Problem details: Lines with "space" in them are to be located in the listing below and copied.

++++ Given entries

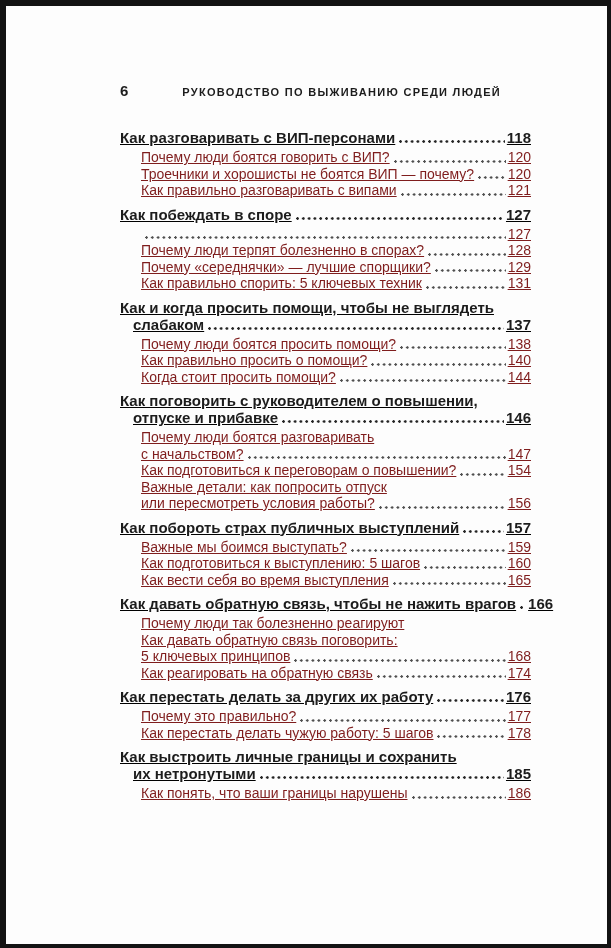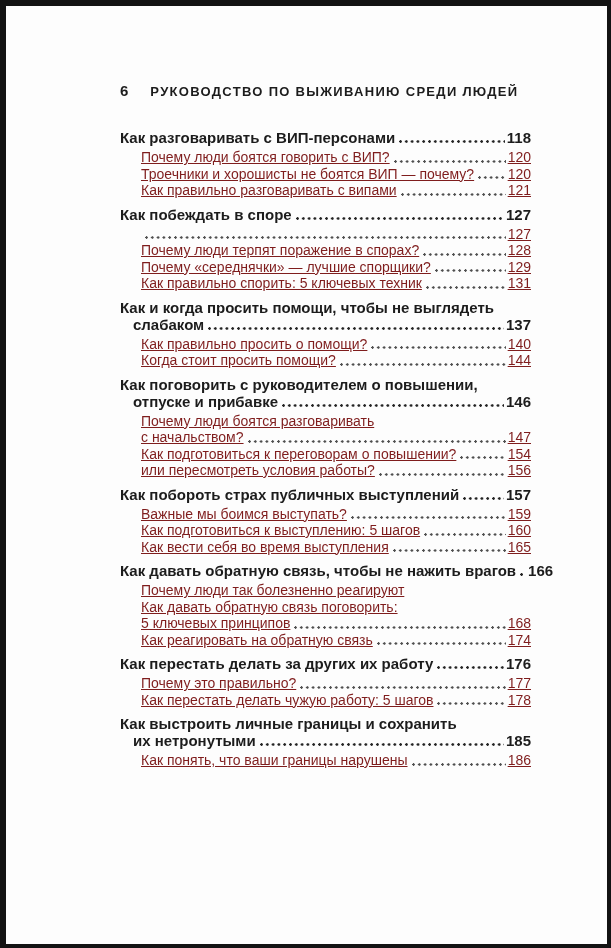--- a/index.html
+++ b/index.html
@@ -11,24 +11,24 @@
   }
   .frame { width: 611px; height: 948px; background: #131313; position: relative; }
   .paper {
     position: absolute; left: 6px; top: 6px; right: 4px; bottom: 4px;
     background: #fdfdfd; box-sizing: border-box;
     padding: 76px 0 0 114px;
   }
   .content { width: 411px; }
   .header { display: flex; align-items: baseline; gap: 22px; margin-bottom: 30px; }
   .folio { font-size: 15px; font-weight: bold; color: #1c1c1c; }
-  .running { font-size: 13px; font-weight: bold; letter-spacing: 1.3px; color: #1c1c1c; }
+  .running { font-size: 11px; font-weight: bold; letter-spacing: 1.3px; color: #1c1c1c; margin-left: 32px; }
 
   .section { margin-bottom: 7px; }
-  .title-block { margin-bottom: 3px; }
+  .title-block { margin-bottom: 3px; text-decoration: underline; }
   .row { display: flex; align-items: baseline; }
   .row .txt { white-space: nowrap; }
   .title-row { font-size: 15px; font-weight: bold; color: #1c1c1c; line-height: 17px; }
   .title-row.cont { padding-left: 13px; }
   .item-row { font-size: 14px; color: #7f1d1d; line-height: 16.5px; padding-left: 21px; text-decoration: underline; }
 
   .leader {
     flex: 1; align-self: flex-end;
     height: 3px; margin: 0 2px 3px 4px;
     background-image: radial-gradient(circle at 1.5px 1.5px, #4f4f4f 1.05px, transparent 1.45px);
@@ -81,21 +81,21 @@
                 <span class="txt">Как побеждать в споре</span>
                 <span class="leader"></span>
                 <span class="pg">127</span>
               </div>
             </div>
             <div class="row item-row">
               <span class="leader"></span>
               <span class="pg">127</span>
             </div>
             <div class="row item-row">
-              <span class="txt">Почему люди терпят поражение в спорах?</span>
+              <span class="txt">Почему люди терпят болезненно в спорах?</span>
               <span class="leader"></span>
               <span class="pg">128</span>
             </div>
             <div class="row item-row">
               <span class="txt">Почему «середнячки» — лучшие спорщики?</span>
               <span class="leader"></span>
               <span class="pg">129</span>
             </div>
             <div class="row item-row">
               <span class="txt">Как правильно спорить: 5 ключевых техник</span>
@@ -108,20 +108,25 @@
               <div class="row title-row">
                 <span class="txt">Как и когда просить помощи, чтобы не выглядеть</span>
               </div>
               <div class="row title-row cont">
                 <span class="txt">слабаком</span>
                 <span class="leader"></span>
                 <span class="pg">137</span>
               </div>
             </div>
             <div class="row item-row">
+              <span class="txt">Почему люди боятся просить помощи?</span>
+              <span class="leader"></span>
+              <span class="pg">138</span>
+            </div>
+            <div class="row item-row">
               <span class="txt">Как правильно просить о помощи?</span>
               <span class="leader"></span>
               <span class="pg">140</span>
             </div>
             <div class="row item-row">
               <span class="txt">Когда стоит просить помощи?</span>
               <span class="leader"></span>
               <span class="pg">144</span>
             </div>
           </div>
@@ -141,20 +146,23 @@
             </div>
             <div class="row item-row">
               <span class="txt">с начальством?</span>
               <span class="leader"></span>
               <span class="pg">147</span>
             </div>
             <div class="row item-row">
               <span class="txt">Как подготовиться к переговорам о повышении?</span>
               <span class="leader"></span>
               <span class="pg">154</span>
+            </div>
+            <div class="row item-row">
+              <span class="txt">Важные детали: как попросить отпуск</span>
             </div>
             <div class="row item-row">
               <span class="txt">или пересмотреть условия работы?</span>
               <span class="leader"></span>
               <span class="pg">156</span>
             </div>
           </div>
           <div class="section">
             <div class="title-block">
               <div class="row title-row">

++++++++
++++ Given entries

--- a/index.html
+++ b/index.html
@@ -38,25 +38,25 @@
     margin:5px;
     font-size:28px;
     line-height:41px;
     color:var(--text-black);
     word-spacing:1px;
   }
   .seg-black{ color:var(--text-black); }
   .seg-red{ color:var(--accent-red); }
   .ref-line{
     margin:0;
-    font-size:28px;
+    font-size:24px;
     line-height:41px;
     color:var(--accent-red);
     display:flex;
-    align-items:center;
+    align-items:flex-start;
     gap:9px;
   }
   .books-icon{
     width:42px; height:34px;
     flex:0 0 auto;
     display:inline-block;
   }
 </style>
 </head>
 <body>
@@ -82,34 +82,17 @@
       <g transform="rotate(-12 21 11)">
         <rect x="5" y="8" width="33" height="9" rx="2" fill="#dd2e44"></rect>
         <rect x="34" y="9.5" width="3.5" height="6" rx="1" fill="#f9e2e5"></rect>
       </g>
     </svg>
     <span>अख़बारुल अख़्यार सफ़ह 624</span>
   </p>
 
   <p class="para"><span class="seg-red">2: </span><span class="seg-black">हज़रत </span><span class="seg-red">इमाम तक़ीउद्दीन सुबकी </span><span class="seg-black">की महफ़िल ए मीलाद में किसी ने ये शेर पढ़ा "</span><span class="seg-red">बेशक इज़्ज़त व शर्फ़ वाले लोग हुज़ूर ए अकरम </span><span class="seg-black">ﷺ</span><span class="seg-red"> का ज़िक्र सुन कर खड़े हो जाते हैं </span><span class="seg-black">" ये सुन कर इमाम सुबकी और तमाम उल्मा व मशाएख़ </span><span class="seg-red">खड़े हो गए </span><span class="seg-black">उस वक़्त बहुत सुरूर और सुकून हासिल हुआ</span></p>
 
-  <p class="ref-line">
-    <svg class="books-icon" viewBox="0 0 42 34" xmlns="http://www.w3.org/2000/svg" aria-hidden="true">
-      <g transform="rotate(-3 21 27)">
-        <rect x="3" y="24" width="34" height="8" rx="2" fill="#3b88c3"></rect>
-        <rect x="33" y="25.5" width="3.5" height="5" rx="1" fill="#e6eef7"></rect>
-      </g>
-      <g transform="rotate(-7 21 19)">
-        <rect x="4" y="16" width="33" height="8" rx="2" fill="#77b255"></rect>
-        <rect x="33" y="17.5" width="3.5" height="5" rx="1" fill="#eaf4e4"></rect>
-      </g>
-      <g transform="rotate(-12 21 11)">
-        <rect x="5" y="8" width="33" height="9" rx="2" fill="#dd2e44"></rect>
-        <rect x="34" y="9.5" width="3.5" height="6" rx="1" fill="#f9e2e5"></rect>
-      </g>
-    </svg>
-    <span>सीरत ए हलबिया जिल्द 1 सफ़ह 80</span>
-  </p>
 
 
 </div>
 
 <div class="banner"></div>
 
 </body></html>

++++++++
++++ Given entries

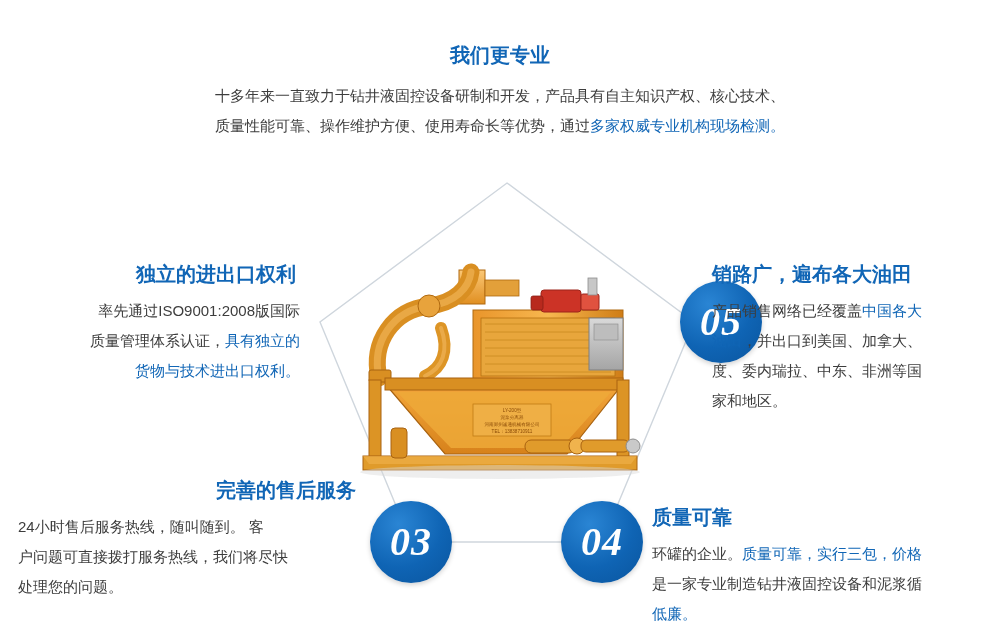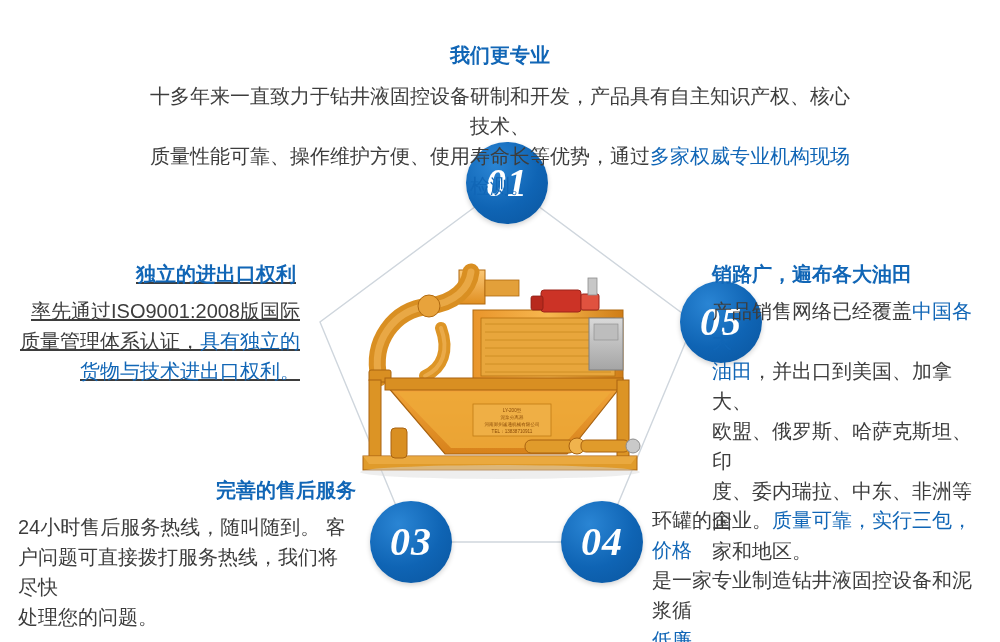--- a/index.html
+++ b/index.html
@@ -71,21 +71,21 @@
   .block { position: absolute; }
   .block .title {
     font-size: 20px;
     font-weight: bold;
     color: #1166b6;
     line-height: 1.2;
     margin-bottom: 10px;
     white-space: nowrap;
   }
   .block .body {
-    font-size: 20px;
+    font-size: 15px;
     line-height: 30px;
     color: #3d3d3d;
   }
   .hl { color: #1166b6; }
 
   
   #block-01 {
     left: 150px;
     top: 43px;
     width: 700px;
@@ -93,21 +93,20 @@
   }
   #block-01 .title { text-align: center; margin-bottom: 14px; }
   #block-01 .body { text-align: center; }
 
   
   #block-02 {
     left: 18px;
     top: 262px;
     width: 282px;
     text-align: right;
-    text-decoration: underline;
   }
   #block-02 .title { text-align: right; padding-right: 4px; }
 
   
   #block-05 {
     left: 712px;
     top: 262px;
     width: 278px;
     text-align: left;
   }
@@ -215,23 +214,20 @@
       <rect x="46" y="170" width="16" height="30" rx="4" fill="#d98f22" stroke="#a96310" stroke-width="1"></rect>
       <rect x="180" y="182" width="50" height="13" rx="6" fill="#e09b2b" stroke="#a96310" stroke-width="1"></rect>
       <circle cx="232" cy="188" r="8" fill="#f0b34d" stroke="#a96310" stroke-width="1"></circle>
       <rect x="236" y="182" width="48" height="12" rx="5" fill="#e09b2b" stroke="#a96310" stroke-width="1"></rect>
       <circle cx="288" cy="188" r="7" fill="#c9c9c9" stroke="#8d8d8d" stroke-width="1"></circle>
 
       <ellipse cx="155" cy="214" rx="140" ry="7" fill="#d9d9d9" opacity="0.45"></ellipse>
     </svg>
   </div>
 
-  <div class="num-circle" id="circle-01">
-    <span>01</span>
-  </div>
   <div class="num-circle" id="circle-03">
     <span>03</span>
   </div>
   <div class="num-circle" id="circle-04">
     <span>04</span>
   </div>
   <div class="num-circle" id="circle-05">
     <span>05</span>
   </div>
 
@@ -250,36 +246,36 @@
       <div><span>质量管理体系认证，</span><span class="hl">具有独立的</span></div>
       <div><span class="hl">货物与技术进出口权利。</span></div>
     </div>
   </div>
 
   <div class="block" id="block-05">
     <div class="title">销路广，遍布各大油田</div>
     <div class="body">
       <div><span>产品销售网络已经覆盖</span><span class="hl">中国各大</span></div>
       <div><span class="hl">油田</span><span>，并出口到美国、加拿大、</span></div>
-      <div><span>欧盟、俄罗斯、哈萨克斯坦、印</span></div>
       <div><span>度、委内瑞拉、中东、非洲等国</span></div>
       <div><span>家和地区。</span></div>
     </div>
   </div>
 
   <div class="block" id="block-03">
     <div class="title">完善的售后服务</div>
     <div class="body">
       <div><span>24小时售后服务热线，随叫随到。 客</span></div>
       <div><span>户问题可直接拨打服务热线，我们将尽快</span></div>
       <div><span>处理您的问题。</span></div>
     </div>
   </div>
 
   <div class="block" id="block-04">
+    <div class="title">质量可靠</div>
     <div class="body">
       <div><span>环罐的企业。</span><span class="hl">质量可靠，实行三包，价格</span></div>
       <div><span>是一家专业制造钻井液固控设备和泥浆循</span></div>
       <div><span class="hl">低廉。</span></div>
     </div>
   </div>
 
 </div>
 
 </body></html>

++++++++

Worked solution:
   .row .txt { white-space: nowrap; }
     white-space: nowrap;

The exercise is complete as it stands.